За прошедшие годы были обезврежены несколько других соперников короля, а их дети еще не доросли до того, чтобы представлять угрозу. Но когда они повзрослеют, то могут свернуть на ту же дорожку…
Екатерина размышляла. Ей представлялось, что есть способ покончить с этим соперничеством – лучший, чем все придуманные доселе.
– Маргарет, – сказала она однажды, отрываясь от вышивания, – вам не кажется, что брак Реджинальда с принцессой гармонично свяжет старую королевскую линию с новой? Это будет похоже на союз между родителями короля – объединение Ланкастеров и Йорков, а оно положило конец гражданской войне.

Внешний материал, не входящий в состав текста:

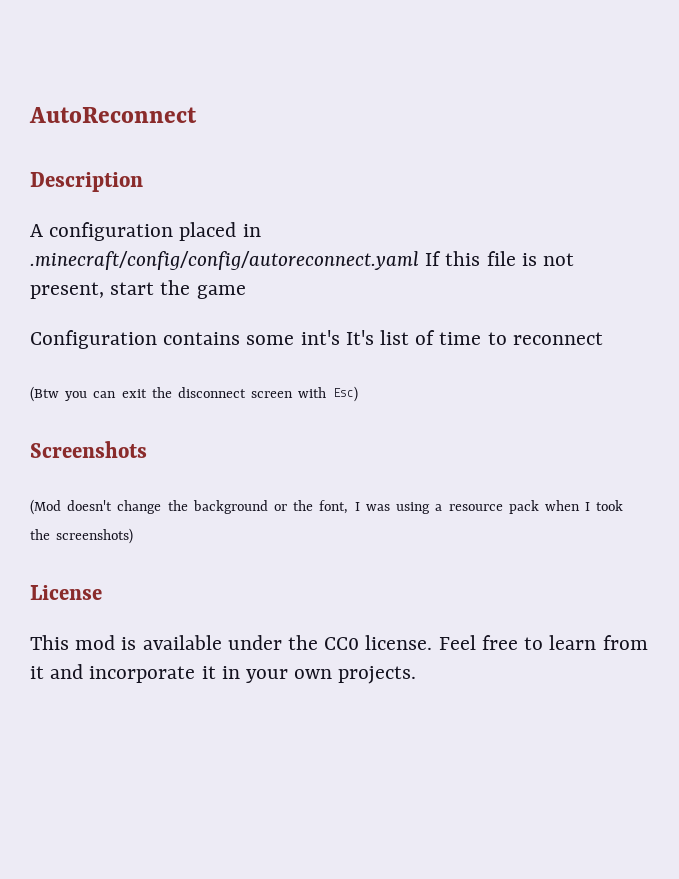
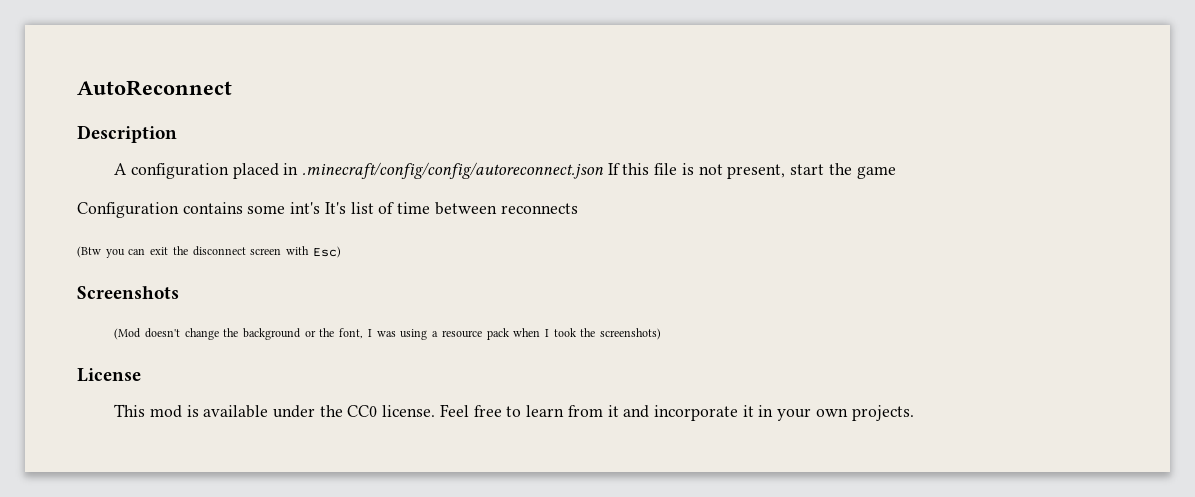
- A configuration placed in .minecraft/config/config/autoreconnect.yaml If this file is not present, start the game
+ A configuration placed in .minecraft/config/config/autoreconnect.json If this file is not present, start the game
- Configuration contains some int's It's list of time to reconnect
+ Configuration contains some int's It's list of time between reconnects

Узы между домами Тюдоров и Плантагенетов укрепятся, и наши семьи свяжет вечная любовь.
Маргарет смотрела на королеву, и на ее продолговатом бледном лице отображалось движение чувств.

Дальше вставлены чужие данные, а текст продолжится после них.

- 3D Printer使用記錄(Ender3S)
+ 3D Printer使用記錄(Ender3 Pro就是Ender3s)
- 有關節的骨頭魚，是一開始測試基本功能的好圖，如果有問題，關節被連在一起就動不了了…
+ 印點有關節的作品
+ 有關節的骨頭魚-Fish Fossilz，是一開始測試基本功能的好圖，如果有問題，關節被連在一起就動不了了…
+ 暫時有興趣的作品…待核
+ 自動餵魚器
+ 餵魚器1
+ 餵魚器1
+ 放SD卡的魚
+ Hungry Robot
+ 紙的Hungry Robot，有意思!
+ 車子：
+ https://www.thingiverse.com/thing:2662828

– Знаете, мадам, – сказала она, расплываясь в улыбке, – иногда я думаю, что лучше бы заниматься политикой предоставили нам, женщинам!
Рассвет майского дня 1517 года выдался золотисто-розовым, что предвещало прекрасную погоду. Дворцовые слуги были на ногах уже несколько часов, готовясь к дневным торжествам. Генрих выбрал место в парке Элтема, откуда открывался впечатляющий вид на Лондон, и там под деревьями были накрыты столы для королевского пикника. Неподалеку на поросшей вереском пустоши мирно паслись олени с молодым выводком; сегодня охотники их не потревожат.
Екатерина сидела в мягком кресле, зажав в руке письмо лорда Уиллоуби. Она была рада за Марию, с трепетом читала, какие у нее новости, но отчаянно завидовала ей и ненавидела себя за это. Потому что Мария родила своего первого ребенка – здорового сына, которого они с Уильямом, разумеется, назвали в честь короля. Лорд Уиллоуби спросил, не соблаговолят ли их милости оказать им честь быть восприемниками дитяти. О, конечно, конечно, они соблаговолят, и Екатерина собралась отправить своего священника Хорхе де Атеку, назначенного Генрихом епископом Лландаффа, провести обряд крещения. И все же она не могла удержаться и не сравнивать себя со счастливицей Марией. Казалось несправедливым, что ее подруга с такой легкостью и так скоро родила сына, а все сыновья самой Екатерины умерли. О чем только думает Господь?